Annual Conference & J.T Vaughan Equine Conference
111th Annual Conference Wraps Up as Record-Setting Event
The 111th Annual Conference, now history, takes its place in the archives as one of the largest and most successful for the College of Veterinary Medicine.
Drawing some 611 attendees for the annual conference Oct. 18-21, the event was expanded to also involve the 13th Annual J.T. Vaughan Equine Conference; bestowing of the college’s highest alumni awards, the Wilford S. Bailey Awards and the El Toro achievement award; as well as alumni reunions for 10 classes: 1968, 1973, 1978, 1983, 1988, 1993, 1998, 2003, 2008 and 2013. Some 485 college alumni and their guests attended these reunions.
The Bailey Awards
Alumni recognized with College of Veterinary Medicine’s highest awards
Three outstanding alumni and ambassadors of Auburn University’s College of Veterinary Medicine were honored Oct. 19 at The Hotel at Auburn University and Dixon Conference Center by the college for their distinguished professional careers.

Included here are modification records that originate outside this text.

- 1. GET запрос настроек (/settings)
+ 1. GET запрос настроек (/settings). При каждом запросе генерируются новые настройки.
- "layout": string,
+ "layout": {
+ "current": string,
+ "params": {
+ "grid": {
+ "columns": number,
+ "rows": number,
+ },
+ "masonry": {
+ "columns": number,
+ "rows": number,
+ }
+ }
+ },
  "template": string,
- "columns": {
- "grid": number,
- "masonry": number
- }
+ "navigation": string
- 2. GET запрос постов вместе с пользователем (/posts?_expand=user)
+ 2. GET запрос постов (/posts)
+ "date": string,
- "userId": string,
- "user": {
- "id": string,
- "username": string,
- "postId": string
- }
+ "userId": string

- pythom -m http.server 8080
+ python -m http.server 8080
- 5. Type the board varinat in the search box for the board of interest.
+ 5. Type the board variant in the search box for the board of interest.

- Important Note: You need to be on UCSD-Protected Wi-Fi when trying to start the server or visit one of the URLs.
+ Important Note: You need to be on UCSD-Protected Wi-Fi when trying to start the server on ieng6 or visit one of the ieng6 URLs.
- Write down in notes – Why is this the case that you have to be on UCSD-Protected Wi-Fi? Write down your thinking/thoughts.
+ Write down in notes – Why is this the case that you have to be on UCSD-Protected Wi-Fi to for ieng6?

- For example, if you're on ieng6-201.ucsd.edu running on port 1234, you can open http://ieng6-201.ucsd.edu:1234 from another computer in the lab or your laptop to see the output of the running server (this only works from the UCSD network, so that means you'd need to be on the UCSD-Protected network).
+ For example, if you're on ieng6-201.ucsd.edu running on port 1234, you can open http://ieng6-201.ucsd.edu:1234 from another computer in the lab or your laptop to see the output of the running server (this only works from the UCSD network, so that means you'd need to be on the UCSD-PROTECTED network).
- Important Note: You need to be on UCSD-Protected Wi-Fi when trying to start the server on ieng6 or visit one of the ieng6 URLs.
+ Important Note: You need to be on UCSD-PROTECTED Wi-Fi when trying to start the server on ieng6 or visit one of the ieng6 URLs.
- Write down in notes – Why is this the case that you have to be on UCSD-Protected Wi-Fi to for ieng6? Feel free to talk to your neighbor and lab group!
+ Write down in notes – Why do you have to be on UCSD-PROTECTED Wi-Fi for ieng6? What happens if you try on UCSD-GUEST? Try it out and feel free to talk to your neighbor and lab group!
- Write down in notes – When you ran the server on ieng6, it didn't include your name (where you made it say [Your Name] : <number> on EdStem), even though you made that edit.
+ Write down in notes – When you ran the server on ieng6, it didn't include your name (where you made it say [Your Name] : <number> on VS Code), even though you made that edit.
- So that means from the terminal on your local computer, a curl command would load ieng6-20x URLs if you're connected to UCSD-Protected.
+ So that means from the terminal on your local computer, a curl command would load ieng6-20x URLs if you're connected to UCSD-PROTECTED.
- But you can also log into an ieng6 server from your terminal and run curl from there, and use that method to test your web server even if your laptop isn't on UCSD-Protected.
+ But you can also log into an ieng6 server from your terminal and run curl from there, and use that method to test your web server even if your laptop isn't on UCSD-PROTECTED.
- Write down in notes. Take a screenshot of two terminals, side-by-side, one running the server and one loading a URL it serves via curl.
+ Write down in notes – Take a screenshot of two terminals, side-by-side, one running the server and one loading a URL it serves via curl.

Patricia Kennedy Arrington ’71, Robert Hoyt ’74 and Steven Swaim ’71 were recognized as the 2018 Wilford S. Bailey Distinguished Alumni.
The award is the highest honor given to College of Veterinary Medicine alumni to recognize their accomplishments in veterinary medicine, outstanding contributions to his or her community and the advancement of animal and human health.
The award is named to honor the late Wilford S. Bailey, who held a 50-year continuous faculty appointment at Auburn, serving in positions ranging from instructor to university president. A 1942 graduate of the college, Bailey was the first recipient of the Distinguished Alumnus Award. Following his death in 2000, it was named for him.
The awardees were recognized in three different areas of eligibility for the awards: academia, private practice, and research and public policy.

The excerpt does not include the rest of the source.